◆ TASK INSTRUCTIONS ◆
Please give back, word for word, only the lines starting at the one containing "payment terms: 30 days -> 7 days" and ending at the one containing "balance: 453.80 -> 449.24" within the material below.
** Opening DATA UNDER STUDY block **
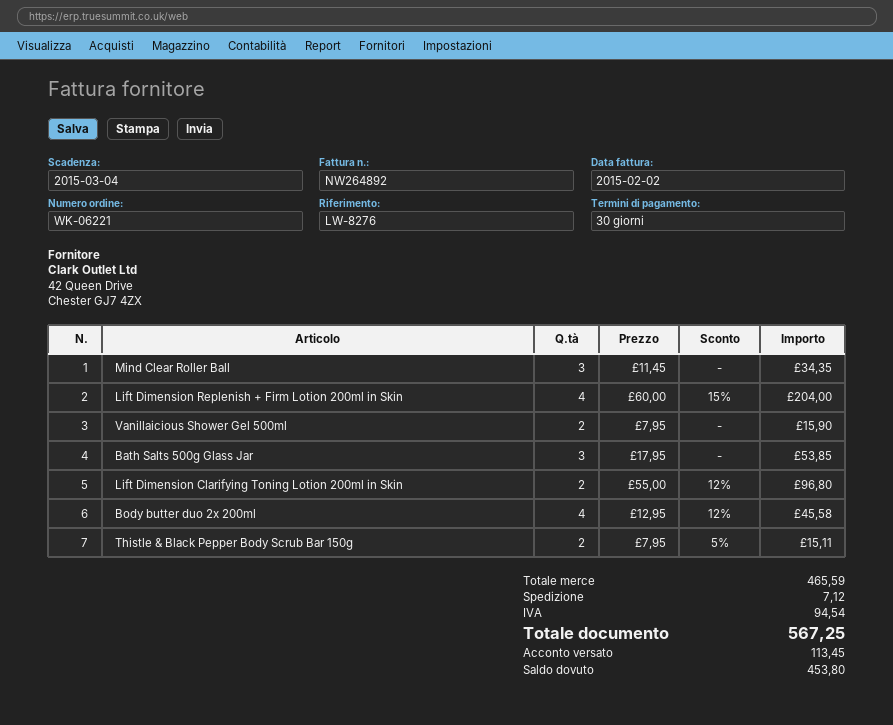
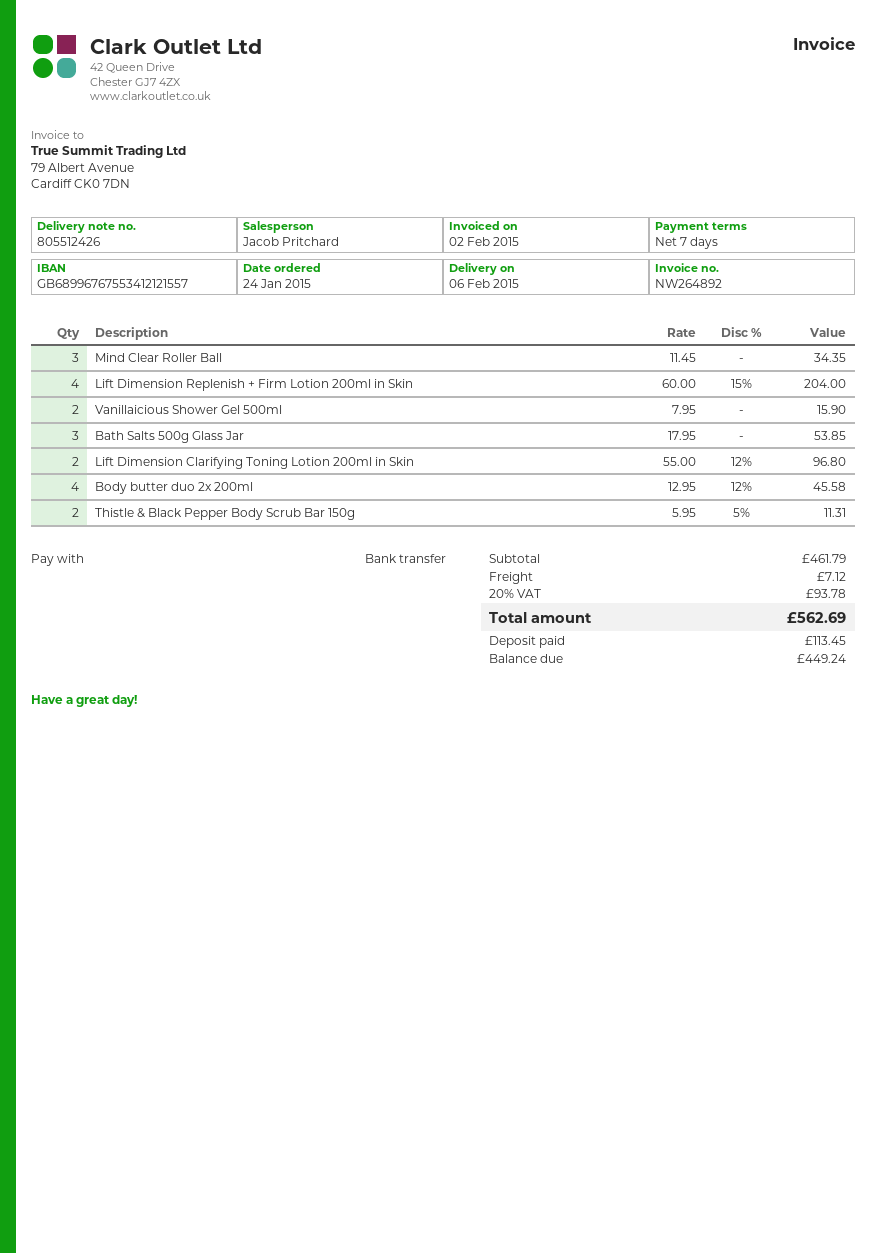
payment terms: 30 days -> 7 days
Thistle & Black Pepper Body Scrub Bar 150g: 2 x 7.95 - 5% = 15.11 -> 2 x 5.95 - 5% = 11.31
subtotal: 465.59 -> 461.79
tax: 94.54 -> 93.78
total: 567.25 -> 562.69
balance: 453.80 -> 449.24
** Closing DATA UNDER STUDY block **
** Opening DATA UNDER STUDY block **
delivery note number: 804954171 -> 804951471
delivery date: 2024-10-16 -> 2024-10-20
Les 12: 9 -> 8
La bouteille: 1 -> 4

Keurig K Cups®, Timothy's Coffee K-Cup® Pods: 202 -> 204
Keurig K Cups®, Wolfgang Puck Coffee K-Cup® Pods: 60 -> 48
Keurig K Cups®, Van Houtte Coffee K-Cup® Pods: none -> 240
** Closing DATA UNDER STUDY block **
◆ WRITTEN SOLUTION ◆
payment terms: 30 days -> 7 days
Thistle & Black Pepper Body Scrub Bar 150g: 2 x 7.95 - 5% = 15.11 -> 2 x 5.95 - 5% = 11.31
subtotal: 465.59 -> 461.79
tax: 94.54 -> 93.78
total: 567.25 -> 562.69
balance: 453.80 -> 449.24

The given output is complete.